• _EXERCISE INSTRUCTIONS_:
Your task is to quote the records from their first line through the line containing "[72,285,293,304] [72,315,109,327] [72,352,297,371]", with nothing added or left out.
==== DATASET ====
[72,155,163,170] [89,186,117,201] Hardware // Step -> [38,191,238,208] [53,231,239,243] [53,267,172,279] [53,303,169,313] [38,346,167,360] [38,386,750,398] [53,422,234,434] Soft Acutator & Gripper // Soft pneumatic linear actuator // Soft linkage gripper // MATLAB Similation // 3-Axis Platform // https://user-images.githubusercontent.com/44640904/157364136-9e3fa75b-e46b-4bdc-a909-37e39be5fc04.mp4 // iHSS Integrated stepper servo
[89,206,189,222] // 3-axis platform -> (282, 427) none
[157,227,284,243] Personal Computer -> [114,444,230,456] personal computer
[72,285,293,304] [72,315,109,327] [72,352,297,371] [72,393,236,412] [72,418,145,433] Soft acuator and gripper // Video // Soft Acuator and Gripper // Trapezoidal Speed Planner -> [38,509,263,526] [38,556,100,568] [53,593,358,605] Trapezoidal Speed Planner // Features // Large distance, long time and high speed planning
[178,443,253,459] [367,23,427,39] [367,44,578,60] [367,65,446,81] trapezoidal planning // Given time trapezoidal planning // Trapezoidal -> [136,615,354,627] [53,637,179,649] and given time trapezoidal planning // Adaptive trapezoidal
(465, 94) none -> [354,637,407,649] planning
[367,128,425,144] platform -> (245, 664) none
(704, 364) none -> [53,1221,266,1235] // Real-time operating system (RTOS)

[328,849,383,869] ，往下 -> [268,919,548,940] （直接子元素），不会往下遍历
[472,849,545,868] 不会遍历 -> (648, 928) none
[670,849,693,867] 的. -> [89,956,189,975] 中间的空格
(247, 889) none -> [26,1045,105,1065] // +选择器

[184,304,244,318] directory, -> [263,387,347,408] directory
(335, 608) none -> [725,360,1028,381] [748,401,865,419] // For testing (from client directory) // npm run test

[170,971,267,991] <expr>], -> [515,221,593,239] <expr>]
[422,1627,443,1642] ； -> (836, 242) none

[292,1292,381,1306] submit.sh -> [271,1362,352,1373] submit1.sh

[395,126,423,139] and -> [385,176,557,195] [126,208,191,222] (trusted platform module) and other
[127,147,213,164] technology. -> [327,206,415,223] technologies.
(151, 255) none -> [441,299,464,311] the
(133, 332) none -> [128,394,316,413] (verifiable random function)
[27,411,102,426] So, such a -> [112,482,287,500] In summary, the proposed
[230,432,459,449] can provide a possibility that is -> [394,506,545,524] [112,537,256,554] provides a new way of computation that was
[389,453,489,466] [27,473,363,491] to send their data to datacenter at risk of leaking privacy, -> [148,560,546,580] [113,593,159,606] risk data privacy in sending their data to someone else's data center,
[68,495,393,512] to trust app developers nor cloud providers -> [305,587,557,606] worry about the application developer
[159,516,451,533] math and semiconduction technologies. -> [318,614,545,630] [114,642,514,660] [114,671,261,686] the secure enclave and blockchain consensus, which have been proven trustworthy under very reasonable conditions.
====
• _FINISHED TASK_:
[72,155,163,170] [89,186,117,201] Hardware // Step -> [38,191,238,208] [53,231,239,243] [53,267,172,279] [53,303,169,313] [38,346,167,360] [38,386,750,398] [53,422,234,434] Soft Acutator & Gripper // Soft pneumatic linear actuator // Soft linkage gripper // MATLAB Similation // 3-Axis Platform // https://user-images.githubusercontent.com/44640904/157364136-9e3fa75b-e46b-4bdc-a909-37e39be5fc04.mp4 // iHSS Integrated stepper servo
[89,206,189,222] // 3-axis platform -> (282, 427) none
[157,227,284,243] Personal Computer -> [114,444,230,456] personal computer
[72,285,293,304] [72,315,109,327] [72,352,297,371] [72,393,236,412] [72,418,145,433] Soft acuator and gripper // Video // Soft Acuator and Gripper // Trapezoidal Speed Planner -> [38,509,263,526] [38,556,100,568] [53,593,358,605] Trapezoidal Speed Planner // Features // Large distance, long time and high speed planning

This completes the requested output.